VIDEO – Il presidente del Consiglio Comunale Cardile a De Luca : “Il Sindaco può e deve contare sul Consiglio”

La “scelta” di De Luca è in mano al Consiglio, così come le sue dimissioni. Una patata bollente che espone il Consiglio Comunale ad una grande responsabilità nei confronti della città e dei suoi cittadini.

Messina, 29 settembre

La città di Messina, per la parte dei sostenitori del Sindaco De Luca, si sta raccogliendo intorno all’ancora per poco onorevole deputato regionale, che proprio il 30 settembre dovrà scegliere se rimanere deputato o optare per la poltrona, meno stabile e molto più insidiosa e scomoda di sindaco di Messina. Si perchè proprio entro questo mese De Luca dovrà pronunciarsi su quale strada ed incarico mantenere. Ecco perchè il comizio di fine o di inizio mandato, così definito dallo stesso De Luca.

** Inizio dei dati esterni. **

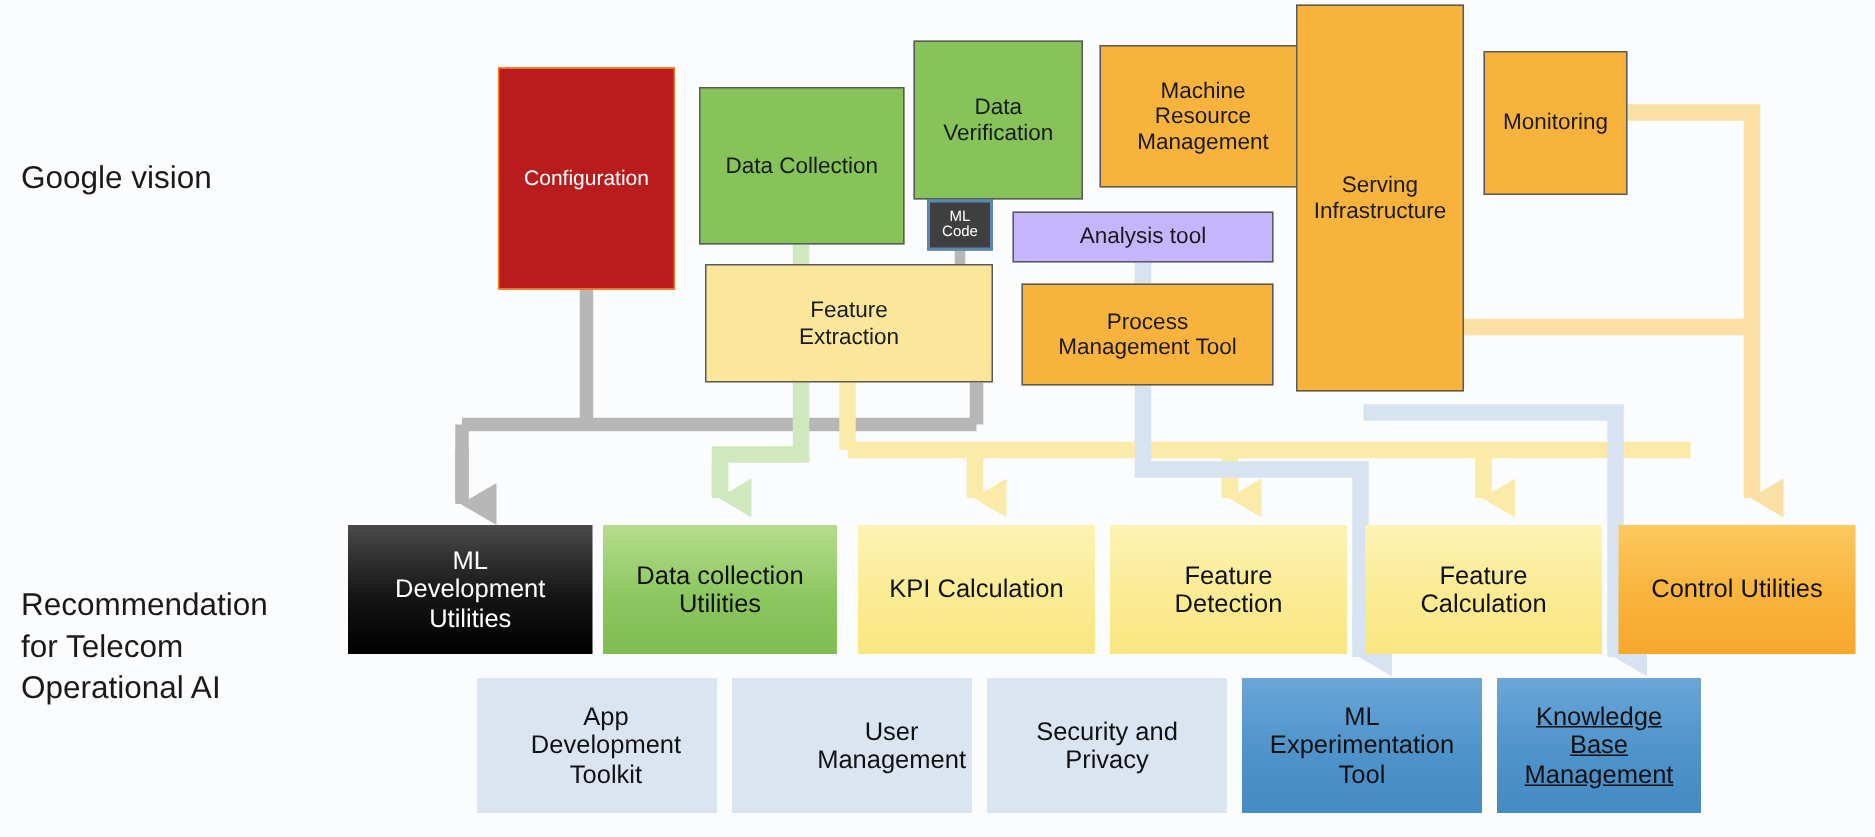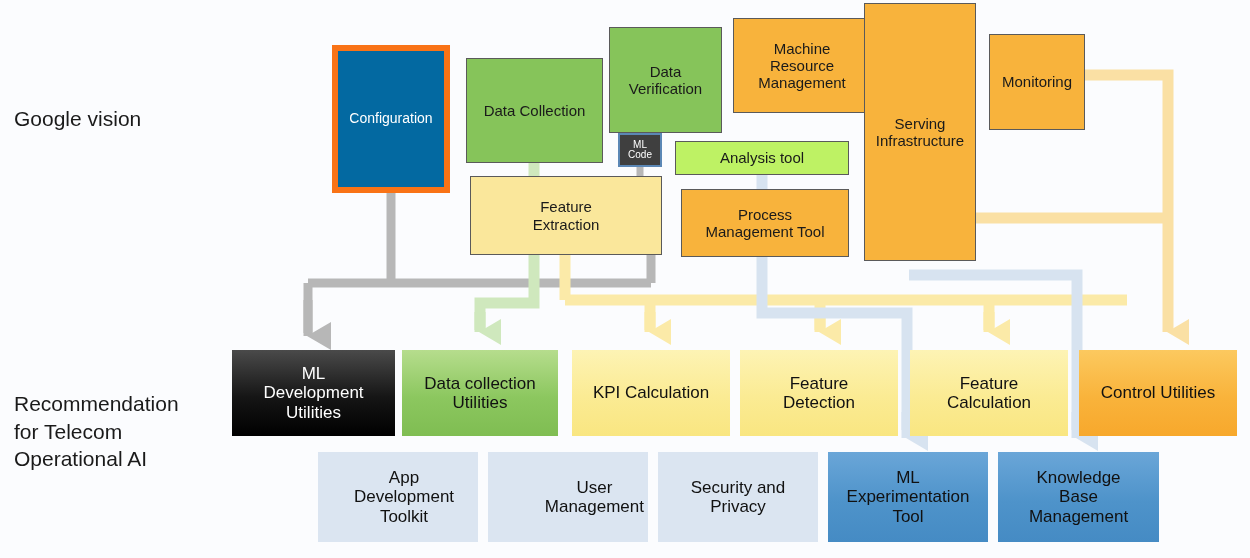"Machine" div.node { top: 18px -> 30px }
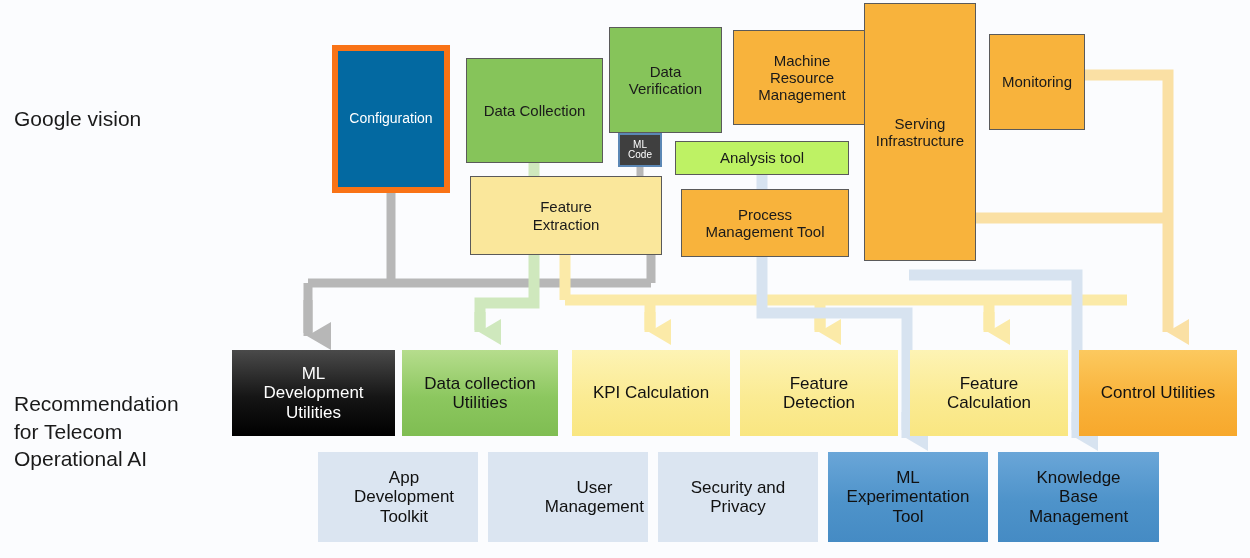"Configuration" .top.dark { background: #0369a1 -> #b91c1c; border: 6px solid #f97316 -> 1px solid #f97316 }
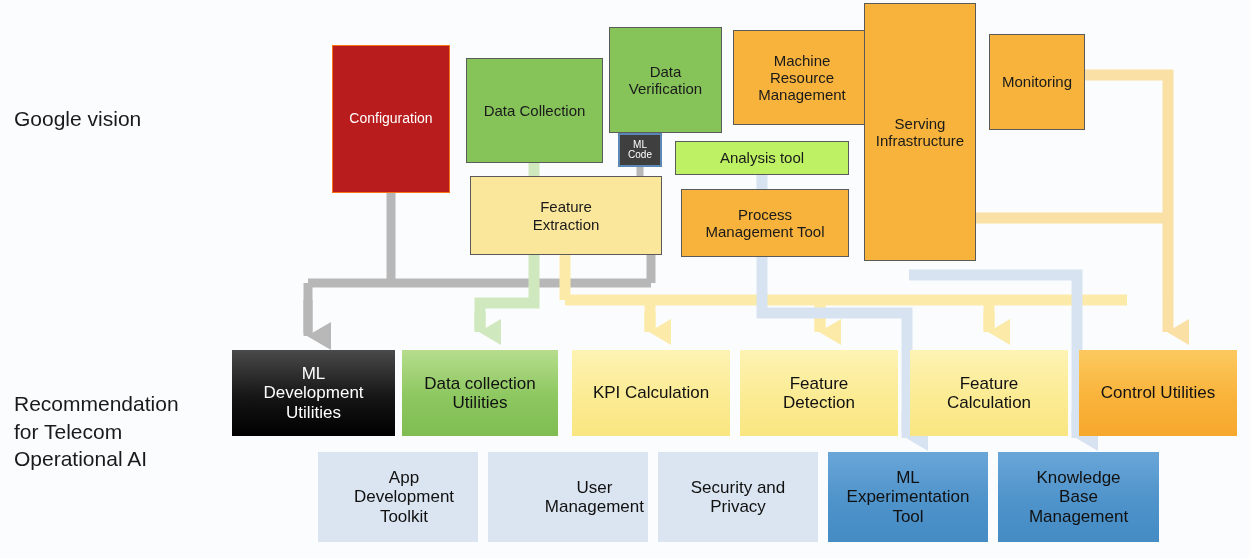"Analysis tool" .top.blue { background: #bef264 -> #c4b5fd }
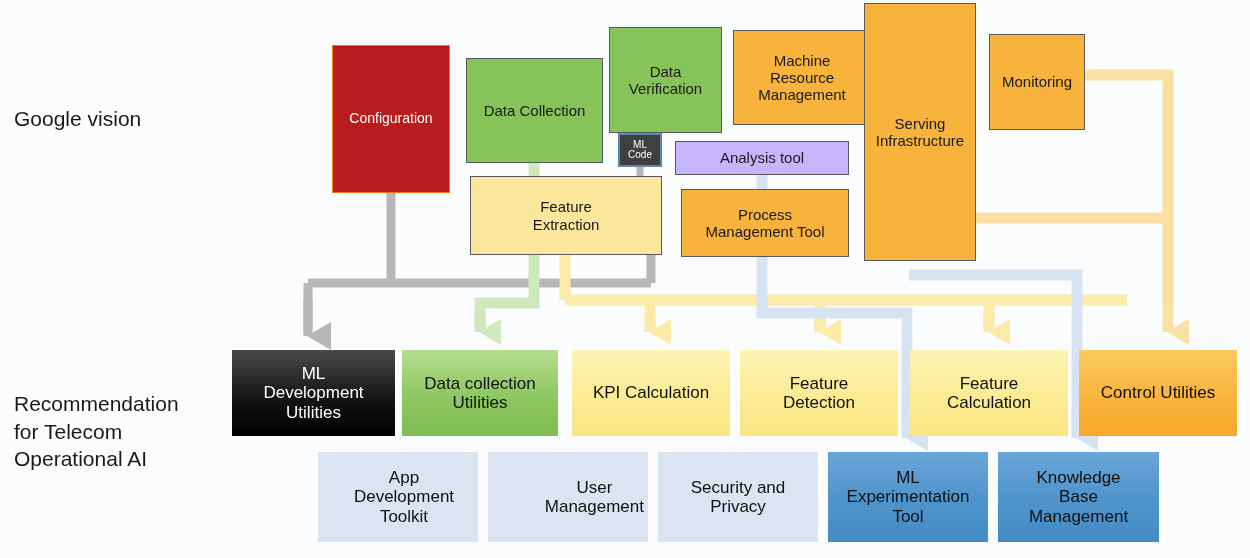"Knowledge" div.node { text-decoration: none -> underline; width: 161px -> 136px }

Una scelta che De Luca ha, strategicamente, messo in mano al Consiglio Comunale con quella bozza definitiva di regolamento che dovrebbe assicurare tempi certi per le deliberazioni comunali.

Quello che nei fatti chiede De Luca è che il Consiglio Comunale si stacchi dai metodi del passato, li rinneghi e si adegui alla velocità operativa tutta deluchiana. Non più tempi morti, non più sedute su sedute per deliberare ciò che viene reso chiaro e definito dai chiarimenti e dai documenti che il sindaco e la sua Giunta si ripromettono di mettere a disposizione dei consiglieri, e che dunque può essere deliberato, in positivo o in negativo, in tempi rapidi per il bene della città. Un modus operandi “nuovo” per un Consiglio Comunale, riferendoci ai precedenti consiglieri, abituato ai tanti giorni passati a discutere in aula consiliare, che maturavano tanti bei gettoni di presenza. De Luca chiede in sostanza al Consiglio di operare secondo coscienza per il bene dei cittadini che li hanno eletti.

Ed il presidente del Consiglio del Comune di Messina, Claudio Cardile, in effetti ha già risposto al sindaco De Luca: l’ha fatto durante la nostra puntata de L’IRRIVERENTE Quotidiano che giorno 25 settembre scorso ha visto ospite proprio il presidente Cardile che ha dichiarato: “Il Sindaco deve e può contare sul Consiglio Comunale. I Consiglieri, tutte persone per bene e preparate, voglio solo il bene della Città“.

Dunque, rinvii richiesti dal PD con Felice Calabrò a parte, sembra che l’oggetto del contendere, almeno a parole, non esista. Nulla Questio, quindi. Ma De Luca si fida solo del regolamento firmato in calce ed approvato dal Consiglio, perchè di chiacchiere Palazzo Zanca, finora ne ha davvero sentite tante, anzi troppe.